Cameron glanced at the bag again, a sadness in his eyes. Tim wondered whether they had been close. “Stubic is—wasa good torpedoman, sir. At least, he used to be. He was different this time, sir.”

“What do you mean?” Jefferson asked.

“He wasn’t acting like himself, sir,” Cameron said. “He wasn’t focusing on his duties. Kept complaining about headaches, and the lights hurting his eyes. Last time I saw him, he was sweating something awful. I mean drenched. I worked with him on two previous underways, sir. This definitely wasn’t like him. Something must have happened to him.”

“Sir, if I may?” Tim said.

“You have something to add, Spicer?” Jefferson asked.

“Yes, sir. I noticed the same things about Stubic that Cameron did. I ran into him on the first day of the underway. Something was definitely wrong with him, sir. He said he was fine, but he didn’t look it. He just seemed… out of it.”

Jefferson nodded. “Thank you. You’re dismissed, Cameron. Spicer, White, you too. Get back to your duties.”

“Aye, sir,” Tim said.

The three enlisted men left the room. Cameron joined his colleague from the torpedo room, while Tim and Jerry went back up the main ladder to the middle level. They entered the mess, but Tim wasn’t hungry anymore. Just a week into the underway, and a crewman was already dead. Everyone in the mess was already talking about it. The rumors were flying. Stubic was on drugs. Stubic sneaked alcohol aboard. Stubic was poisoned in Hawaii by a jealous husband using a slow-acting toxin that drove him insane. It all sounded like nonsense to Tim, but how plausible an explanation could you expect for a man putting his fist through a glass light fixture and winding up frozen solid? Nothing sounded right.

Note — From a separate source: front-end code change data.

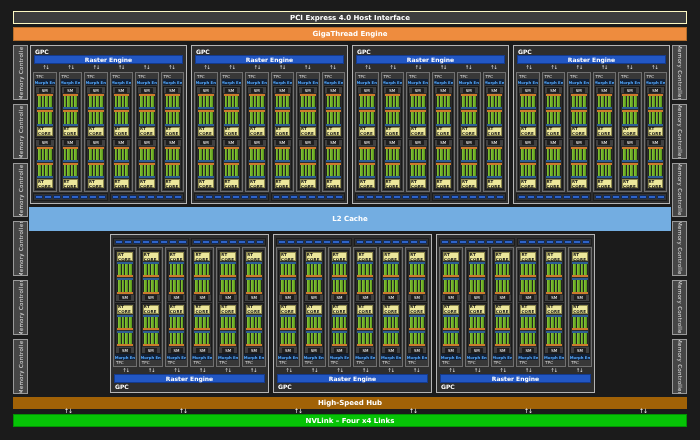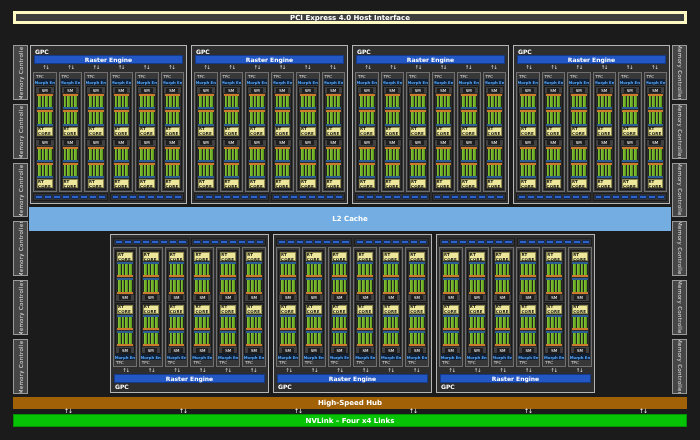--- a/index.html
+++ b/index.html
@@ -12,7 +12,7 @@
   .bar{position:absolute;display:flex;align-items:center;justify-content:center;
        color:#fff;box-sizing:border-box;white-space:nowrap;}
   .bar.pci{left:13px;top:11px;width:674px;height:13px;background:#3d3d3d;
-           border:3px solid #fef9c3;font-size:7px;font-weight:bold;}
+           border:1px solid #fef9c3;font-size:7px;font-weight:bold;}
   .bar.giga{left:13px;top:27px;width:674px;height:14px;background:var(--c-giga,#ee8c3e);
             border:1px solid #b76f2c;font-size:7px;font-weight:bold;}
   .bar.l2{left:29px;top:207px;width:642px;height:24px;background:var(--c-l2,#73ade1);

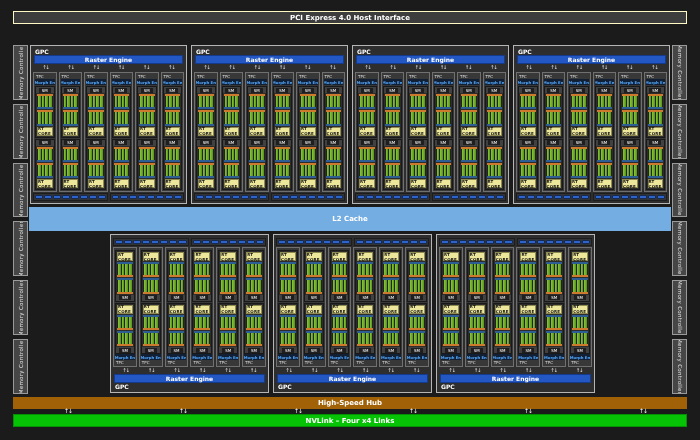--- a/index.html
+++ b/index.html
@@ -87,6 +87,9 @@
   <div class="bar pci">
     <span>PCI Express 4.0 Host Interface</span>
   </div>
+  <div class="bar giga">
+    <span>GigaThread Engine</span>
+  </div>
 
   <div class="mc-col left" id="mcL">
       <div class="mc">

“Tim, hold up a second,” Jerry said.

He stopped. “Yeah, what is it?”

“I’m worried,” Jerry said.

Tim nodded. “Me too. It’s nuts what happened to Stubic. I can’t get my mind around it.”

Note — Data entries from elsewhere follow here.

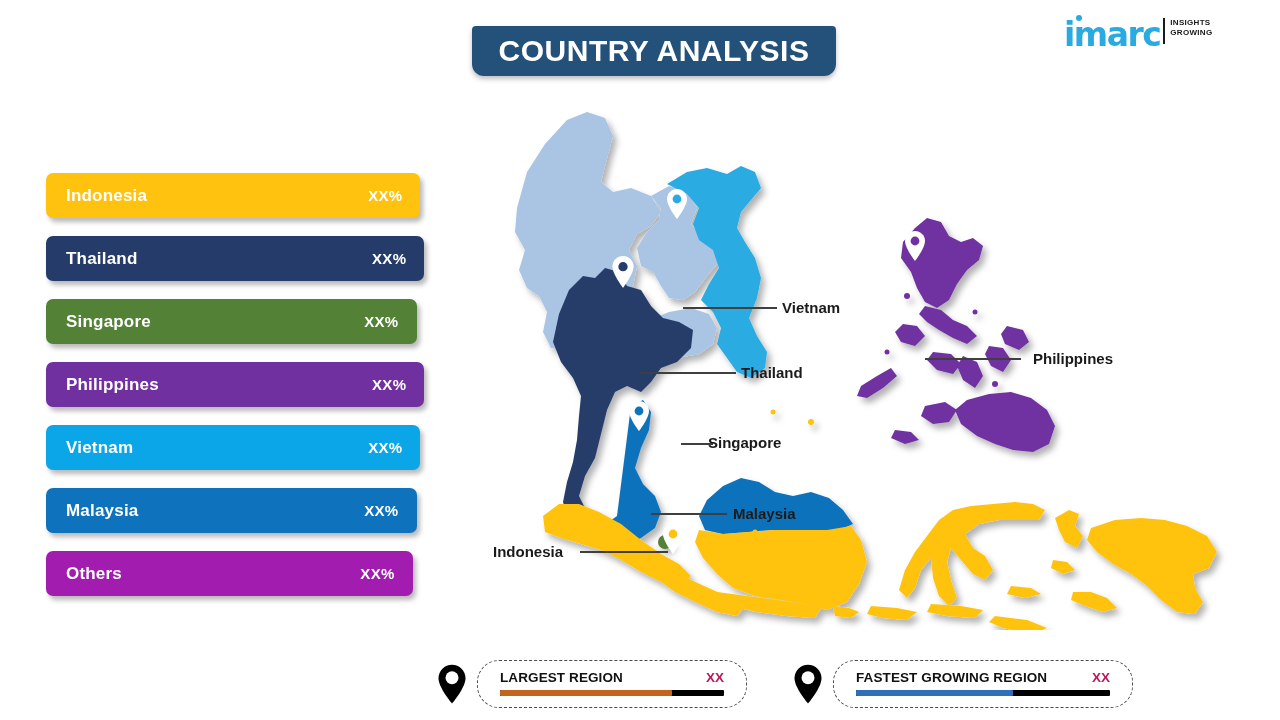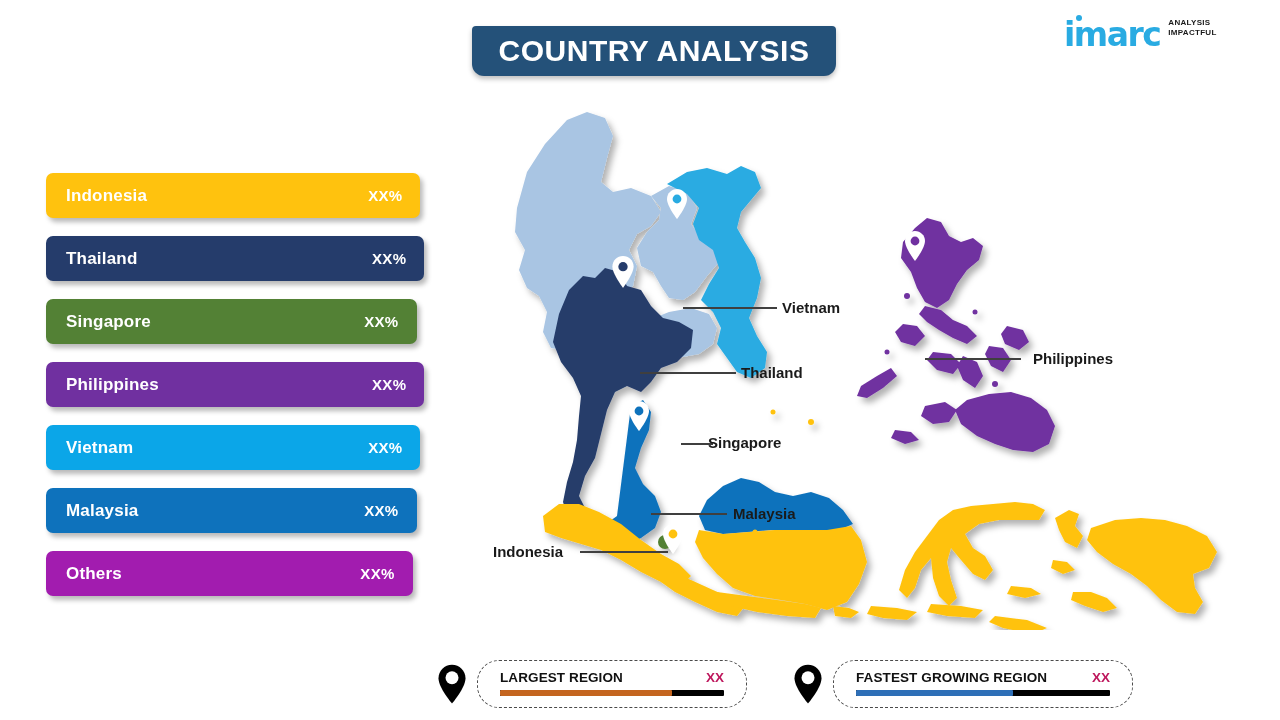--- a/index.html
+++ b/index.html
@@ -186,7 +186,7 @@
     <span class="word">imarc</span>
     <span class="bar"></span>
     <span class="tag">
-      <span>ANALYSIS</span><br>
+      <span>INSIGHTS</span><br>
       <span>IMPACTFUL</span>
     </span>
   </div>

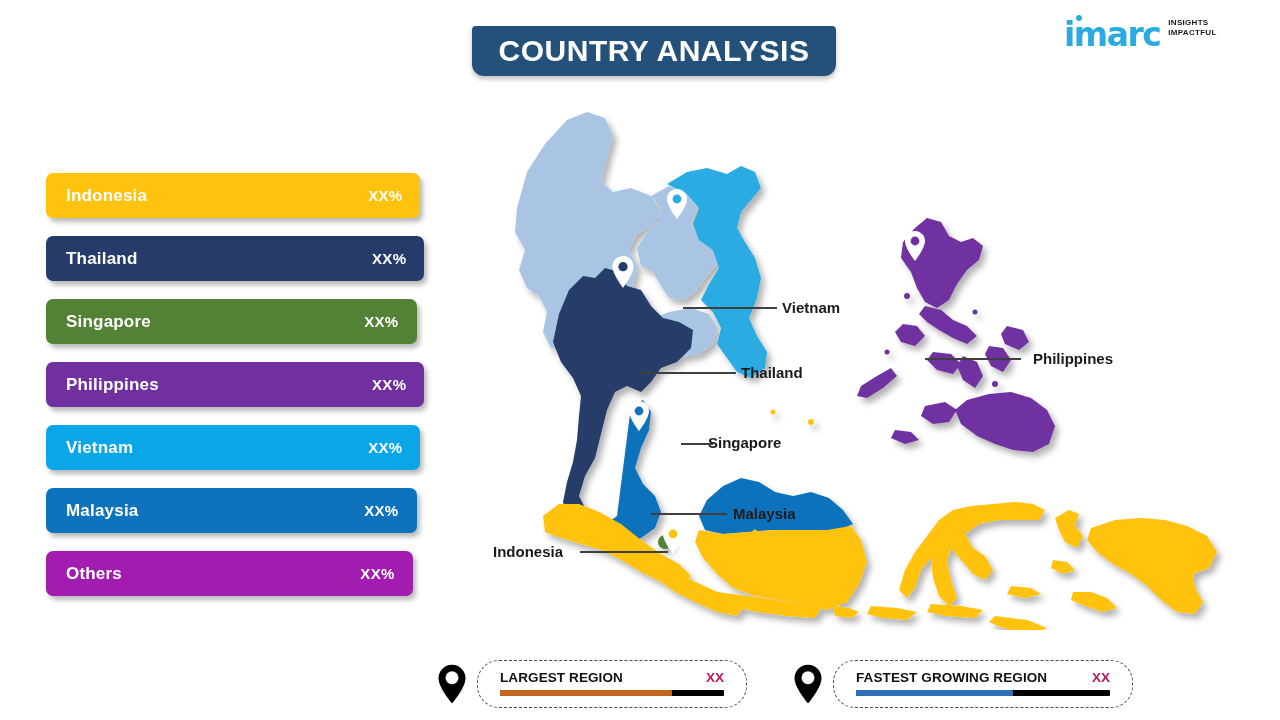--- a/index.html
+++ b/index.html
@@ -187,7 +187,7 @@
     <span class="bar"></span>
     <span class="tag">
       <span>INSIGHTS</span><br>
-      <span>IMPACTFUL</span>
+      <span>GROWING</span>
     </span>
   </div>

“It’s not just that,” Jerry said. “You heard what Cameron said. Stubic couldn’t focus, and he was sweating like a whore in church. Sound familiar? It’s just like what’s happening to Bodine.”

CHAPTER TEN

Jefferson crouched down beside the body bag on the floor of the torpedo room. He was tempted to unzip it and take another look at the man inside, but that first look had been enough. Face covered in white crystals of frost, eyes open and staring blankly.

“Do you think he was sick?” he asked Senior Chief Matson.

Matson frowned. “It’s possible. From what the crewmen told us—inability to focus, his persistent sweating—it sounds like he might have had a serious fever.”

“Right,” Lieutenant Abrams muttered with a mirthless chuckle. “And maybe he was looking for someplace to cool off.”

“As strange as it may sound, sir, you might not be wrong about that,” Matson said. “If Stubic’s fever was high enough, he could have been delirious, even hallucinating. In that state of mind, he might not have understood what he was doing.”